*Task to complete*
Set out the records below again exactly; skip the images.

*Stored records*

[Start of section]

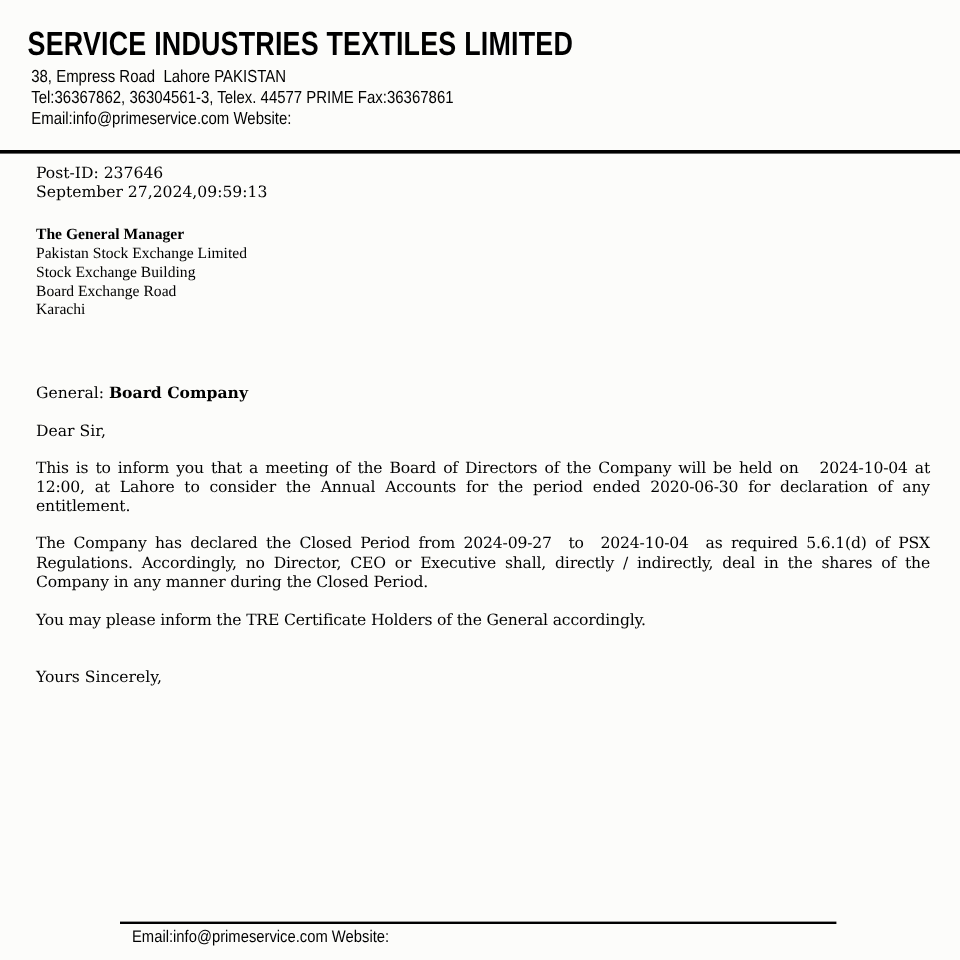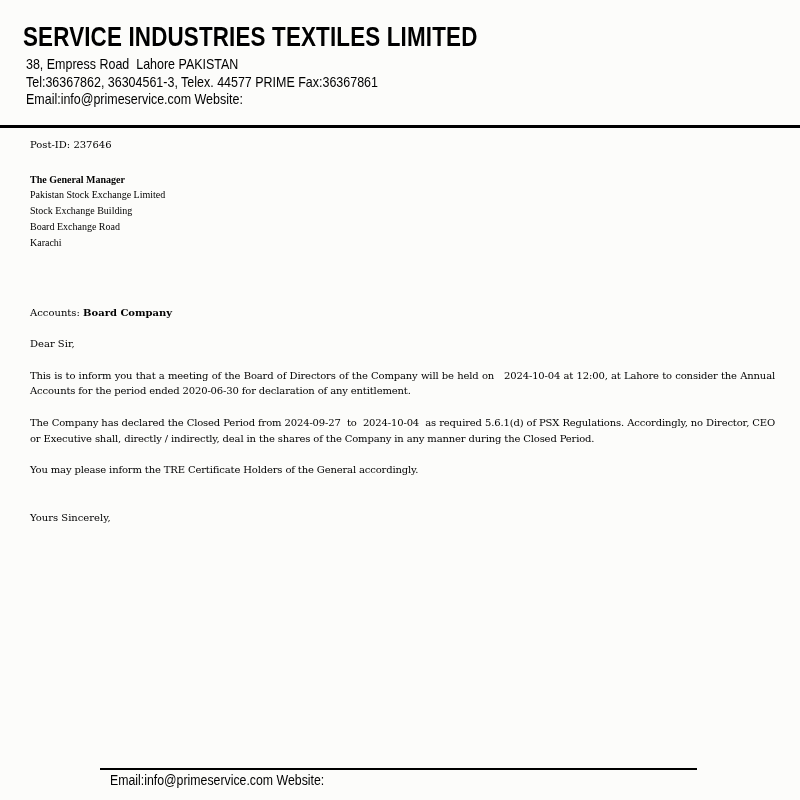--- a/index.html
+++ b/index.html
@@ -45,7 +45,7 @@
   .letter {
     position: absolute; top: 137px; left: 30px;
     width: 745px;
-    font-size: 10px;
+    font-size: 13px;
     line-height: 15.7px;
   }
   .meta-line { white-space: nowrap; }

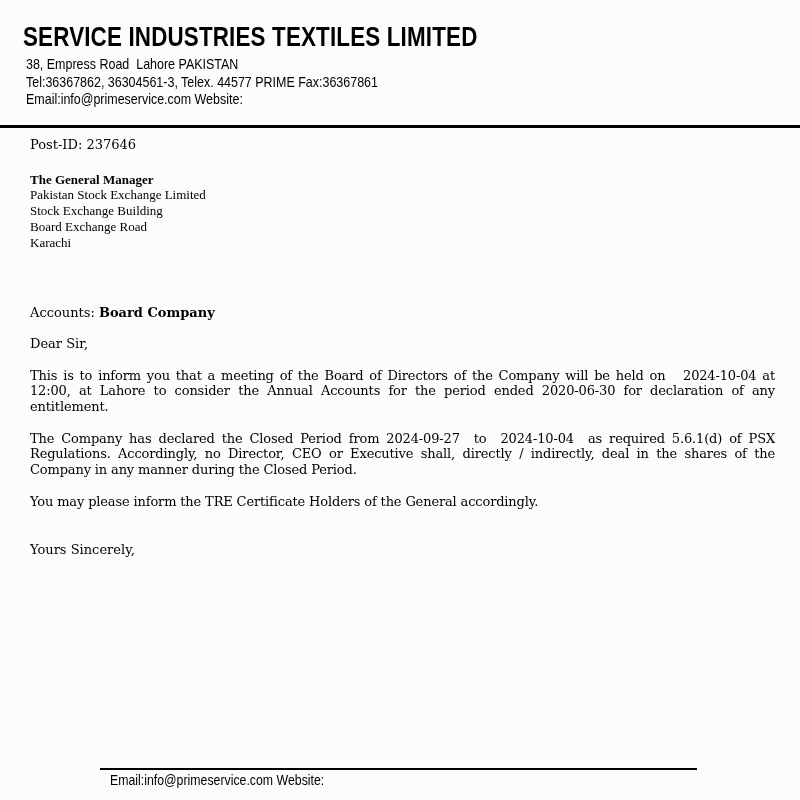--- a/index.html
+++ b/index.html
@@ -90,6 +90,7 @@
 <main class="letter">
   <div class="meta">
     <div class="meta-line">Post-ID: 237646</div>
+    <div class="meta-line">September 27,2024,09:59:13</div>
   </div>
 
   <div class="recipient">

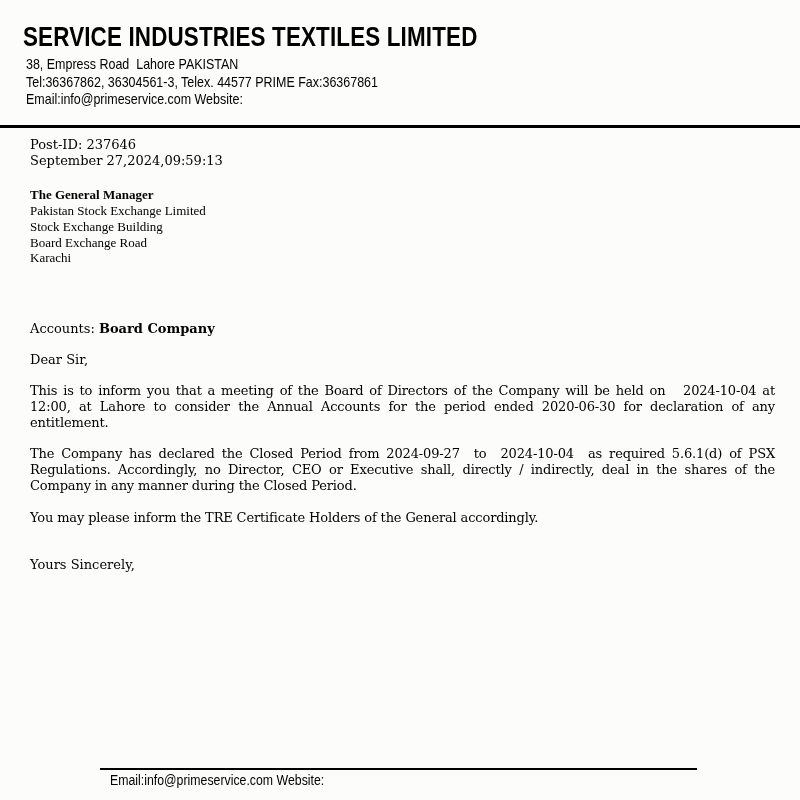--- a/index.html
+++ b/index.html
@@ -101,7 +101,7 @@
     <div>Karachi</div>
   </div>
 
-  <div class="subject-row"><span>Accounts: </span><span class="subject-value">Board Company</span></div>
+  <div class="subject-row"><span>General: </span><span class="subject-value">Board Company</span></div>
 
   <div class="salutation">Dear Sir,</div>
 

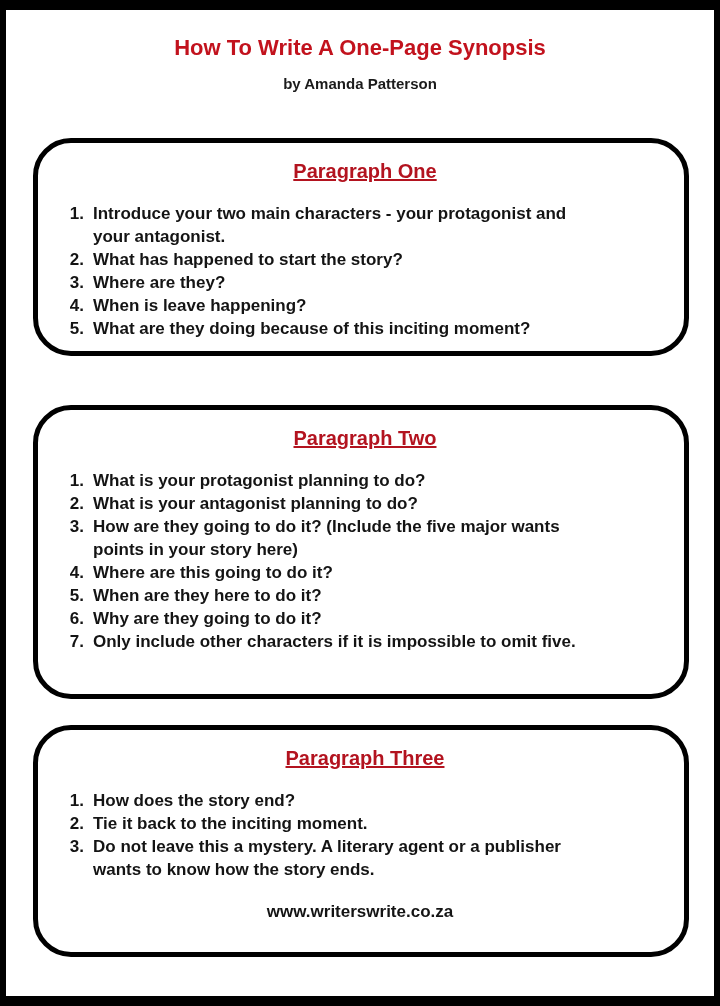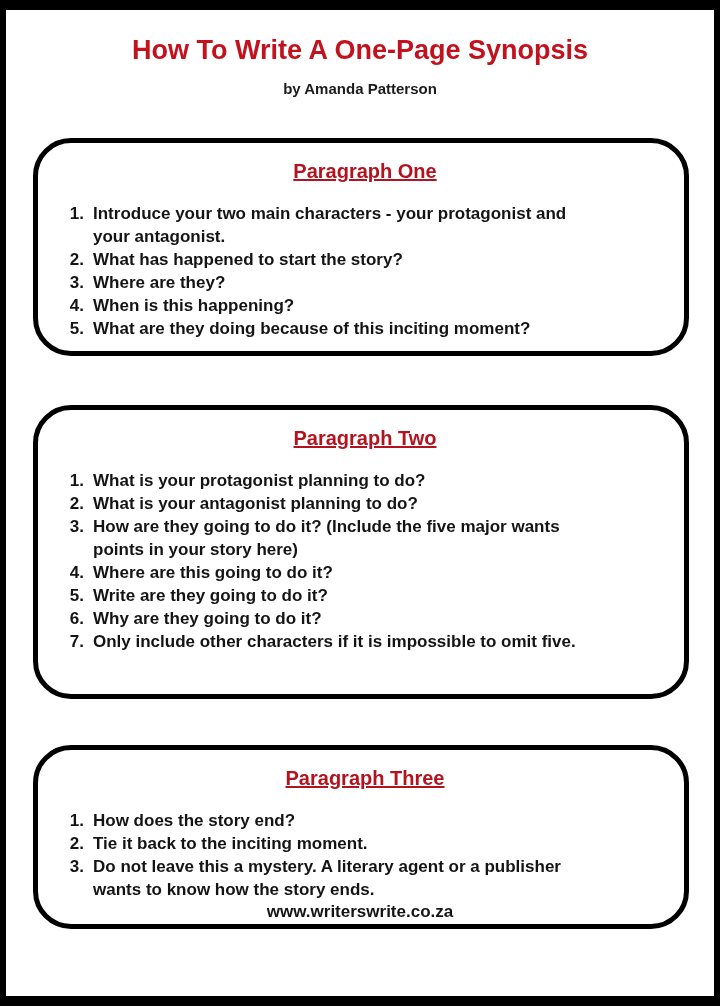--- a/index.html
+++ b/index.html
@@ -19,7 +19,7 @@
   .title {
     margin-top: 25px;
     text-align: center;
-    font-size: 27px;
+    font-size: 22px;
     font-weight: bold;
     letter-spacing: 0px;
     color: #c2121d;

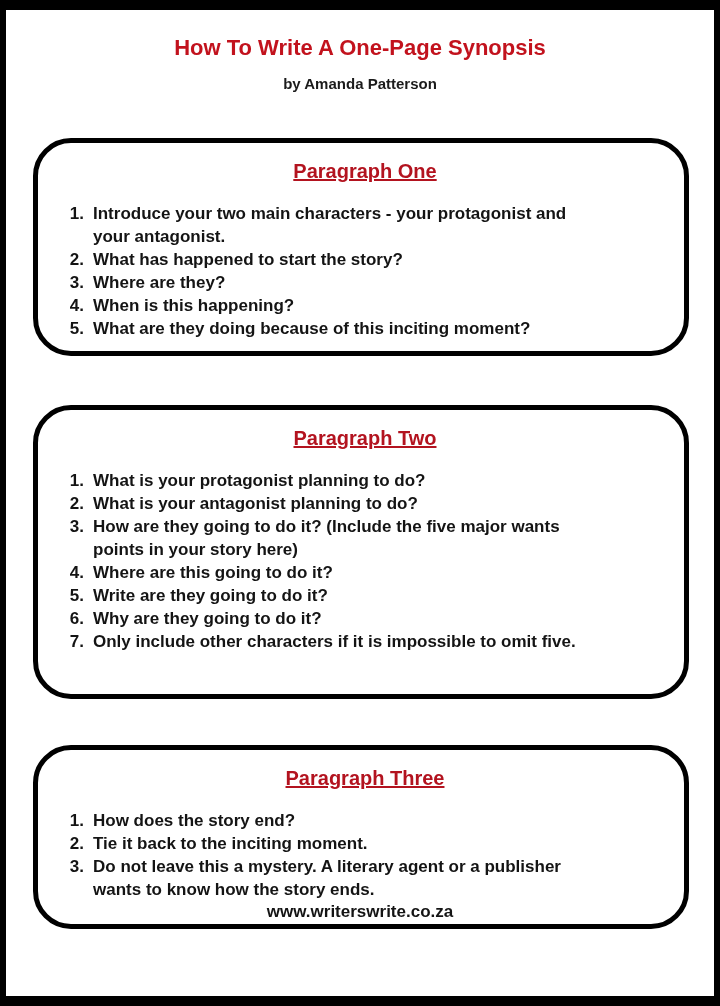--- a/index.html
+++ b/index.html
@@ -110,7 +110,7 @@
           </li>
           <li>
             <span class="num">4.</span>
-            <span class="txt">When is this happening?</span>
+            <span class="txt">When is leave happening?</span>
           </li>
           <li>
             <span class="num">5.</span>

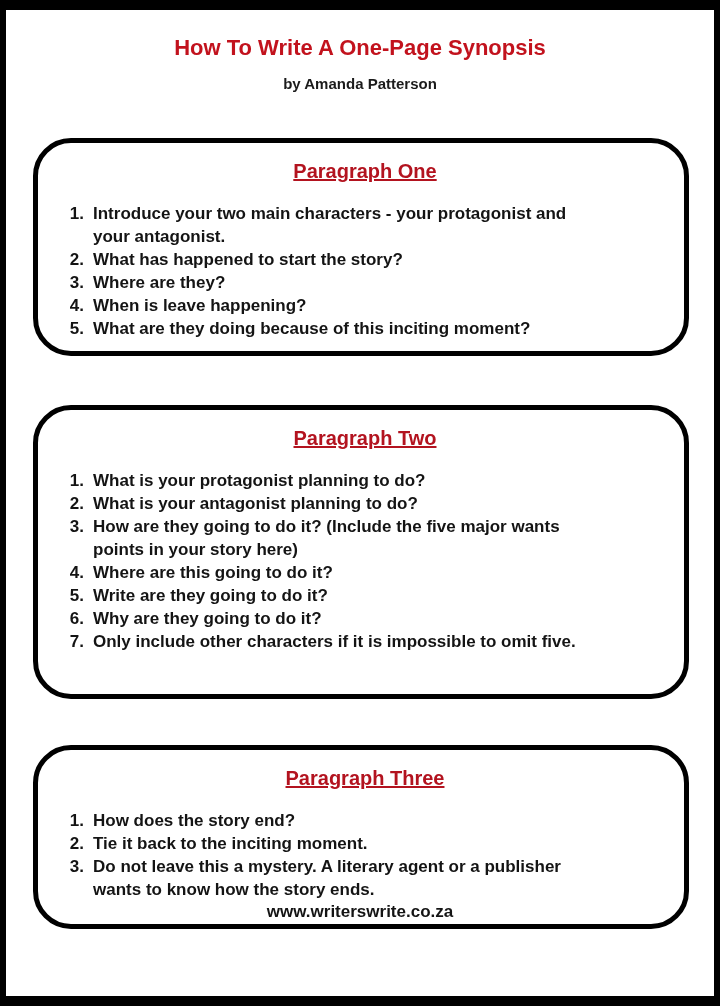--- a/index.html
+++ b/index.html
@@ -141,7 +141,7 @@
           </li>
           <li>
             <span class="num">5.</span>
-            <span class="txt">Write are they going to do it?</span>
+            <span class="txt">When are they here to do it?</span>
           </li>
           <li>
             <span class="num">6.</span>

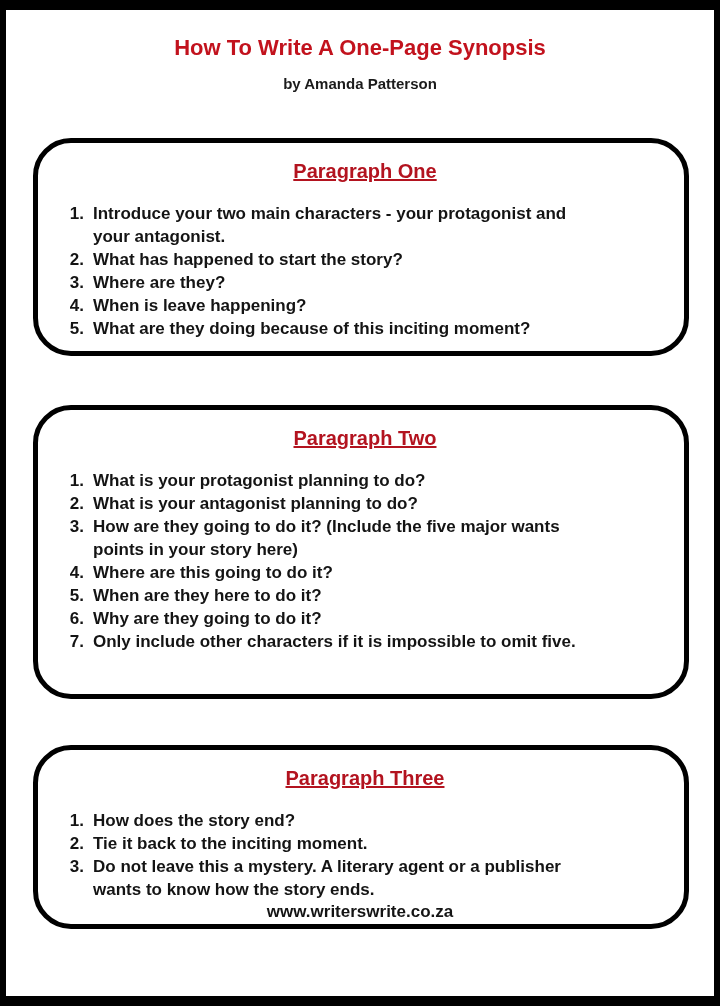--- a/index.html
+++ b/index.html
@@ -43,7 +43,7 @@
   }
   .box:nth-of-type(1) { top: 128px; height: 218px; }
   .box:nth-of-type(2) { top: 395px; height: 294px; }
-  .box:nth-of-type(3) { top: 715px; height: 184px; margin-top: 20px; }
+  .box:nth-of-type(3) { top: 715px; height: 232px; }
   .box-heading {
     text-align: center;
     font-size: 20px;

[End of section]

*Your response*
--- a/index.html
+++ b/index.html
@@ -45,7 +45,7 @@
   .letter {
     position: absolute; top: 137px; left: 30px;
     width: 745px;
-    font-size: 10px;
+    font-size: 13px;
     line-height: 15.7px;
   }
   .meta-line { white-space: nowrap; }

--- a/index.html
+++ b/index.html
@@ -90,6 +90,7 @@
 <main class="letter">
   <div class="meta">
     <div class="meta-line">Post-ID: 237646</div>
+    <div class="meta-line">September 27,2024,09:59:13</div>
   </div>
 
   <div class="recipient">

--- a/index.html
+++ b/index.html
@@ -101,7 +101,7 @@
     <div>Karachi</div>
   </div>
 
-  <div class="subject-row"><span>Accounts: </span><span class="subject-value">Board Company</span></div>
+  <div class="subject-row"><span>General: </span><span class="subject-value">Board Company</span></div>
 
   <div class="salutation">Dear Sir,</div>
 

--- a/index.html
+++ b/index.html
@@ -19,7 +19,7 @@
   .title {
     margin-top: 25px;
     text-align: center;
-    font-size: 27px;
+    font-size: 22px;
     font-weight: bold;
     letter-spacing: 0px;
     color: #c2121d;

--- a/index.html
+++ b/index.html
@@ -110,7 +110,7 @@
           </li>
           <li>
             <span class="num">4.</span>
-            <span class="txt">When is this happening?</span>
+            <span class="txt">When is leave happening?</span>
           </li>
           <li>
             <span class="num">5.</span>

--- a/index.html
+++ b/index.html
@@ -141,7 +141,7 @@
           </li>
           <li>
             <span class="num">5.</span>
-            <span class="txt">Write are they going to do it?</span>
+            <span class="txt">When are they here to do it?</span>
           </li>
           <li>
             <span class="num">6.</span>

--- a/index.html
+++ b/index.html
@@ -43,7 +43,7 @@
   }
   .box:nth-of-type(1) { top: 128px; height: 218px; }
   .box:nth-of-type(2) { top: 395px; height: 294px; }
-  .box:nth-of-type(3) { top: 715px; height: 184px; margin-top: 20px; }
+  .box:nth-of-type(3) { top: 715px; height: 232px; }
   .box-heading {
     text-align: center;
     font-size: 20px;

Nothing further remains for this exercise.